Sayangnya, ruangan terbatas ini tidak mungkin untuk menyajikan 17 kertas kerja yang lain. Namun secara keseluruhan, obyek penelitian berkisar soal sehari-hari umat, seperti kekerasan dalam rumah tangga terkait konsep nusyuz, fikih industri (tashni’) dalam usaha mengembangkan narasi syar’i dan produk halal, kajian perbandingan dopamine fasting 2.0 dan fikih tadarruj dalam menangani kecanduan gawai, serta kenikmatan ibadah di bawah bimbingan ulama. Tema terakhir yang dibawakan oleh Siti Nurjamilah dari Ma’had Aly Idrisiyah Tasikmalaya layak dicermati di tengah kecemasan sering menghantui orang-orang yang terpapar pada fasilitas, seperti pusat belanja, gawai, dan hiburan. Betapa celaru (absurd) ternyata banyak orang tidak bahagia di tengah kelimpahan kenikmatan.

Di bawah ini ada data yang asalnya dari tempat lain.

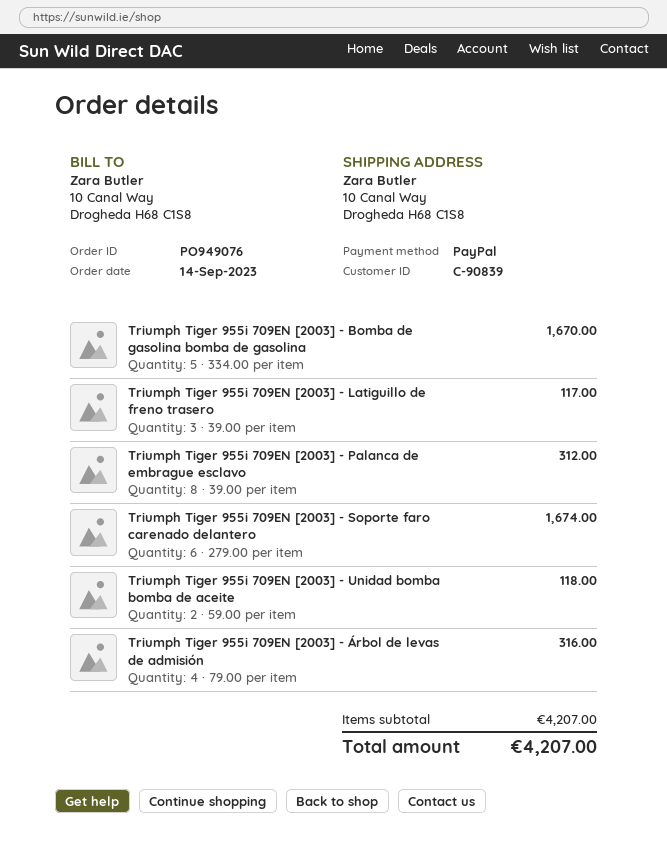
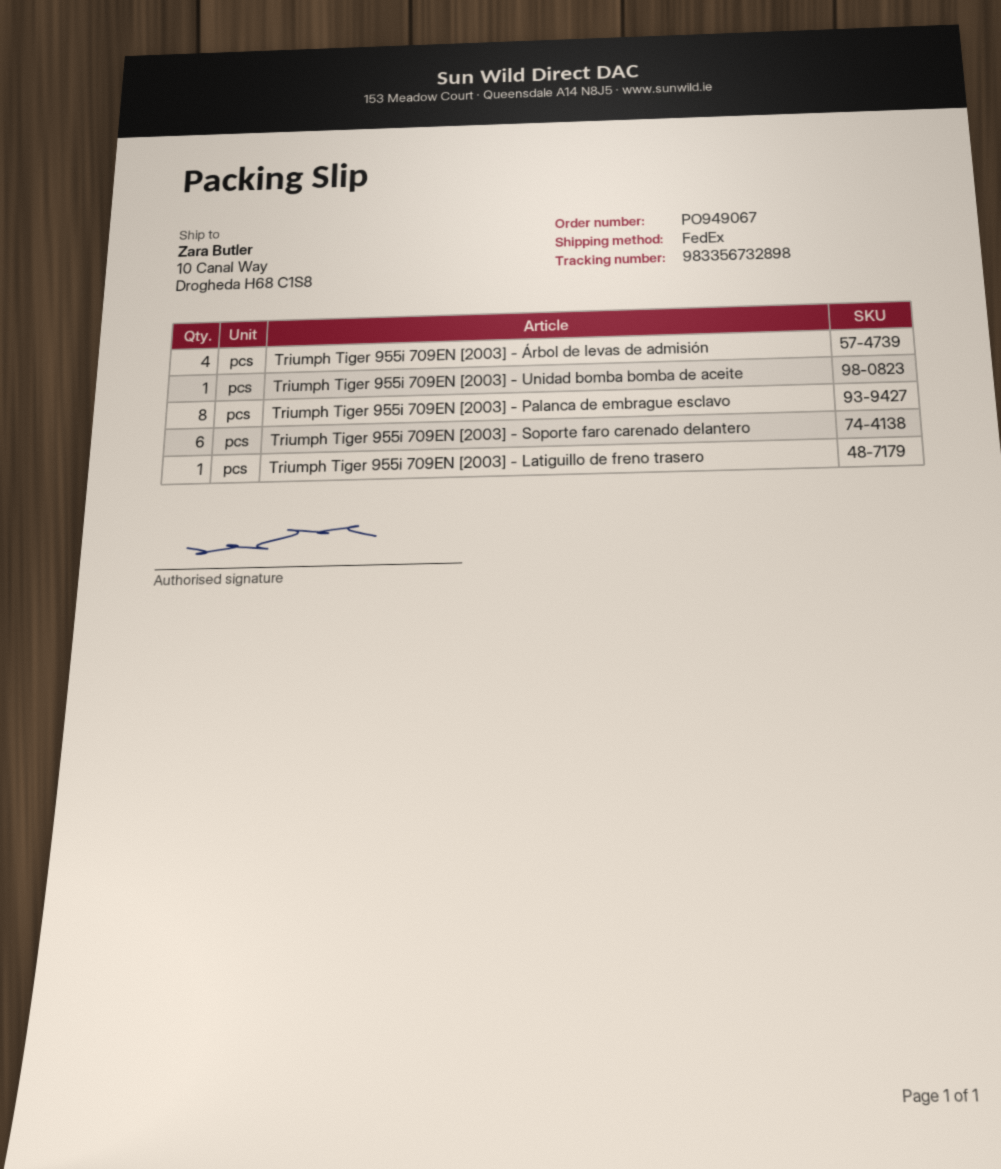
order number: PO949076 -> PO949067
Triumph Tiger 955i 709EN [2003] - Bomba de gasolina bomba de gasolina: 5 -> none
Triumph Tiger 955i 709EN [2003] - Latiguillo de freno trasero: 3 -> 1
Triumph Tiger 955i 709EN [2003] - Unidad bomba bomba de aceite: 2 -> 1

Akhirnya, tesis bahwa menjaga harta itu menjadi dasar utama dari upaya untuk mewujudkan pemeliharaan terhadap jiwa, agama, keturunan, dan akal problematik. Pernyataan yang terlontar dalam sesi pembahasan merupakan pekerjaan rumah lebih jauh karena ia mudah disergah sebagai kepanjangan dari perbedaan infrastruktur dan suprastruktur Marxian. Namun, satu hal yang perlu ditegaskan bahwa kesarjanaan itu menempatkan perdebatan sebagai jalan, bukan tujuan, untuk mendapatkan kesepakatan. Nah, di sinilah kedewasaan dan kematangan mutlak.